Imbolc:
la festa della luna crescente
Immagine tratta dalla pagina www.hetgoudenweb.nl/site/04gallerie/symbolyse/
Il Cerchio della Luna propone per ImBolc (Candelora)
una celebrazione aperta
La luce che è nata al Solstizio di Inverno comincia a manifestarsi
all’inizio del mese di febbraio: le giornate si allungano poco alla
volta e anche se la stagione invernale continua a mantenere la sua gelida
morsa, ci accorgiamo che qualcosa sta cambiando. Le genti antiche erano
molto più attente di noi ai mutamenti stagionali, anche per motivi
di sopravvivenza. Questo era il più difficile periodo dell’anno
poiché le riserve alimentari accumulate per l’inverno cominciavano
a scarseggiare. Pertanto, i segni che annunciavano il ritorno della primavera
erano accolti con uno stato d’animo che oggi, al riparo delle nostre
case riscaldate e ben fornite, facciamo fatica ad immaginare.

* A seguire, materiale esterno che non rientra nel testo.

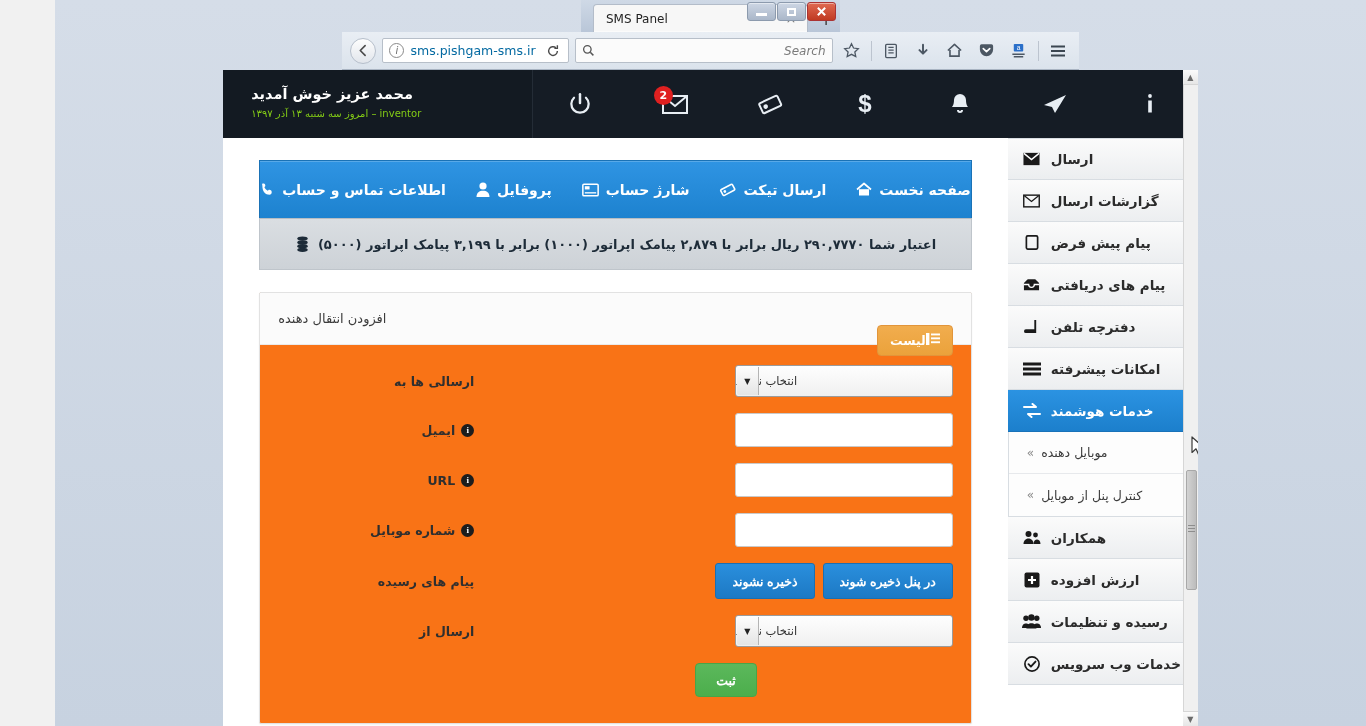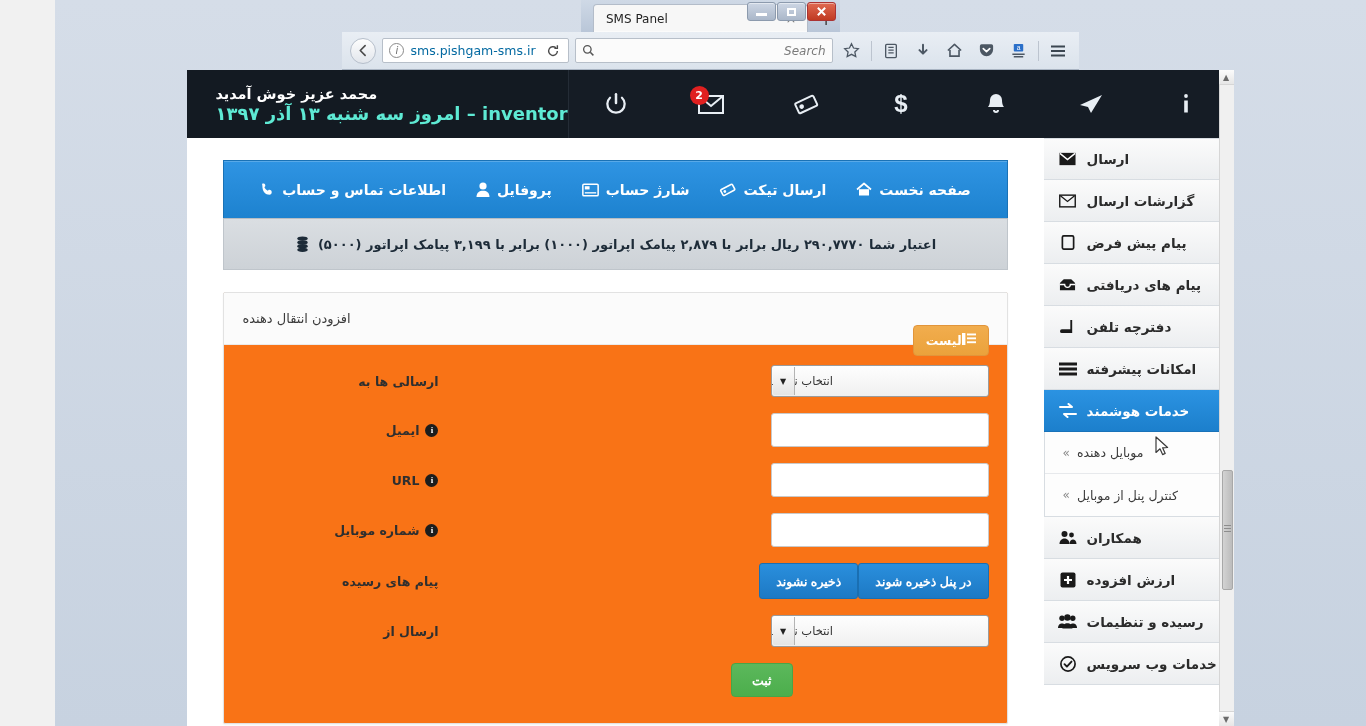--- a/index.html
+++ b/index.html
@@ -177,21 +177,21 @@
     margin-right: auto;
     padding-left: 28px;
     text-align: left;
     direction: rtl;
   }
   .welcome-name {
     color: #ffffff; font-size: 14.5px; font-weight: bold;
     line-height: 20px;
   }
   .welcome-sub {
-    color: #5eead4; font-size: 18px; font-weight: bold;
+    color: #84cc16; font-size: 10px; font-weight: normal;
     line-height: 20px;
   }
   .topdark .iconstrip {
     display: flex; align-items: center;
     direction: ltr;
     height: 68px;
     background: #151c25;
     border-left: 1px solid #242c36;
   }
   .topicon {
@@ -409,21 +409,21 @@
   .btn-green {
     background: linear-gradient(#5cb85c, #4cae4c);
     border: 1px solid #48a548;
     border-radius: 4px;
     color: #fff; font-size: 12.5px; font-weight: bold;
     height: 34px;
     padding: 0 20px;
     cursor: pointer;
   }
   .submit-row { display: flex; justify-content: flex-start; padding-right: 196px; margin-top: 6px; }
-  .btn-pair { display: flex; flex-direction: row-reverse; padding-left: 8px; }
+  .btn-pair { display: flex; gap: 8px; flex-direction: row-reverse; padding-left: 8px; }
 
   .cursor-arrow {
     position: absolute;
     left: 0; top: 0;
     pointer-events: none;
     z-index: 60;
   }
 </style>
 </head>
 <body>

Se sovrapponiamo la Ruota dell’Anno al nostro moderno calendario,
la prima festa che incontriamo cade l’1 febbraio.
Presso i Celti l’1 febbraio era Imbolc (pronuncia Immol’c)
detta anche Oimelc o Imbolg. L’etimologia della parola è
controversa ma i significati rinviano tutti al senso profondo di questa
festa. Infatti Imbolc pare derivare da Imb-folc, cioè “grande
pioggia’ e in molte località dei paesi celtici questa data
è chiamata anche “Festa della Pioggia”: ciò
può riferirsi ai mutamenti climatici della stagione ma anche all’idea
di una lustrazione che purifica dalle impurità invernali.
Invece Oimelc significa “lattazione delle pecore” mentre Imbolg
vorrebbe dire ‘nel sacco” inteso nel senso di “nel grembo”
con riferimento simbolico al risveglio della Natura nel grembo della Madre
Terra e con un riferimento più materiale agli agnelli, nuova fonte
di cibo e di ricchezza, che la previdenza della Natura e degli allevatori
avrebbe fatto nascere all’inizio della buona stagione.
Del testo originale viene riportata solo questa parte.